Belovezhdov N
Vutr Boles. 1985;24(4):55-63.
The results from the treatment of 29 patients with idiopathic nephrotic syndrome are reported: 6--with glomerulonephritis with minimum alterations, 12--with diffuse mesangioproliferative glomerulonephritis and II--with focal and segmental glomerular sclerosis and hyalinosis. Corticosteroids, alone and in case they fail to help, in combination with cyclophosphamide were administered to patients with glomerulonephritis with minimum alterations. The rest of the patients were treated with a combination of anticoagulants (heparin and acenocoumarol), immune-suppressors (azathioprin) and corticosteroids. "Pulse" treatment with 300 mg methylprednisolon intravenously was carried out in single patients.
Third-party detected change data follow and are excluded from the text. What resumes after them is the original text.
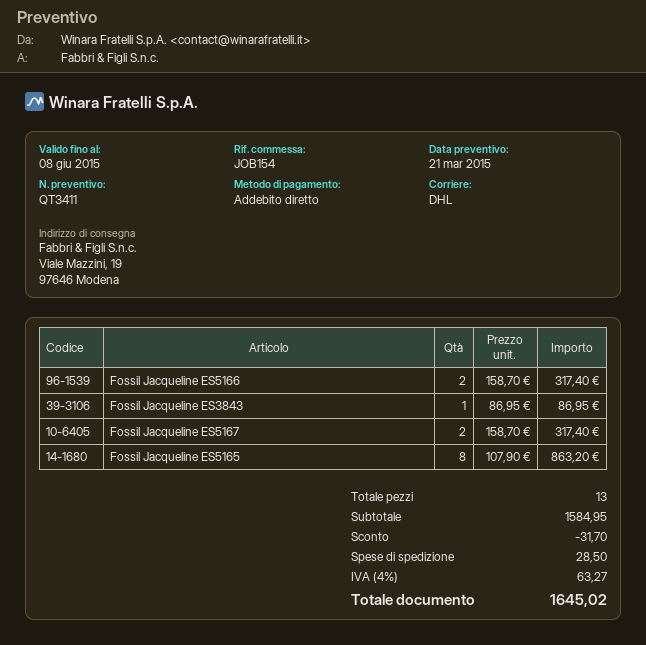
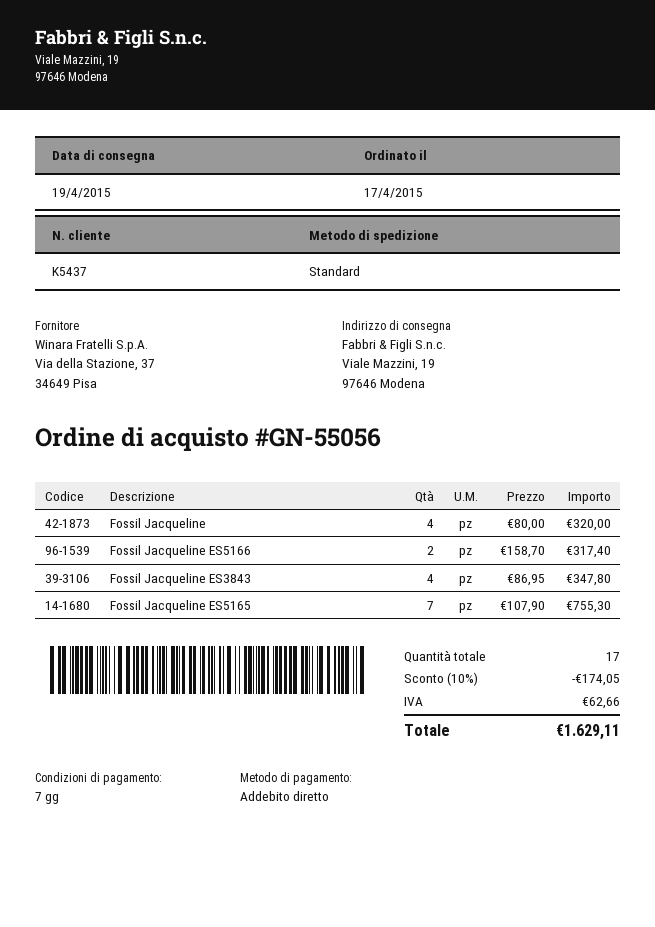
shipping method: DHL -> standard
Fossil Jacqueline ES3843: 1 x 86.95 = 86.95 -> 4 x 86.95 = 347.80
Fossil Jacqueline ES5167: 2 x 158.70 = 317.40 -> none
Fossil Jacqueline ES5165: 8 x 107.90 = 863.20 -> 7 x 107.90 = 755.30
Fossil Jacqueline: none -> 4 x 80.00 = 320.00
total quantity: 13 -> 17
discount: 31.70 -> 174.05
shipping: 28.50 -> none
tax: 63.27 -> 62.66
total: 1645.02 -> 1629.11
Complete clinical-laboratory remission was attained in 5 out of 6 patients with glomerulonephritis with minimum alterations and in 7 out of 12 patients with diffuse mesangioproliferative glomerulonephritis. No effect was attained in any of the patients with focal and segmental glomerular sclerosis and hyalinosis. With repeated renal biopsy, a transition from glomerulonephritis with minimum alterations and from diffuse mesangioproliferative glomerulonephritis to focal and segmental glomerular sclerosis and hyalinosis was observed.
报告了对29例特发性肾病综合征患者的治疗结果:6例为轻度改变的肾小球肾炎,12例为弥漫性系膜增生性肾小球肾炎,11例为局灶节段性肾小球硬化和玻璃样变。对轻度改变的肾小球肾炎患者单独使用皮质类固醇,无效时联合环磷酰胺。其余患者采用抗凝剂(肝素和醋硝香豆素)、免疫抑制剂(硫唑嘌呤)和皮质类固醇联合治疗。个别患者采用静脉注射300mg甲泼尼龙进行“冲击”治疗。6例轻度改变的肾小球肾炎患者中有5例、12例弥漫性系膜增生性肾小球肾炎患者中有7例实现了完全的临床实验室缓解。局灶节段性肾小球硬化和玻璃样变患者均无疗效。重复肾活检时,观察到轻度改变的肾小球肾炎和弥漫性系膜增生性肾小球肾炎转变为局灶节段性肾小球硬化和玻璃样变。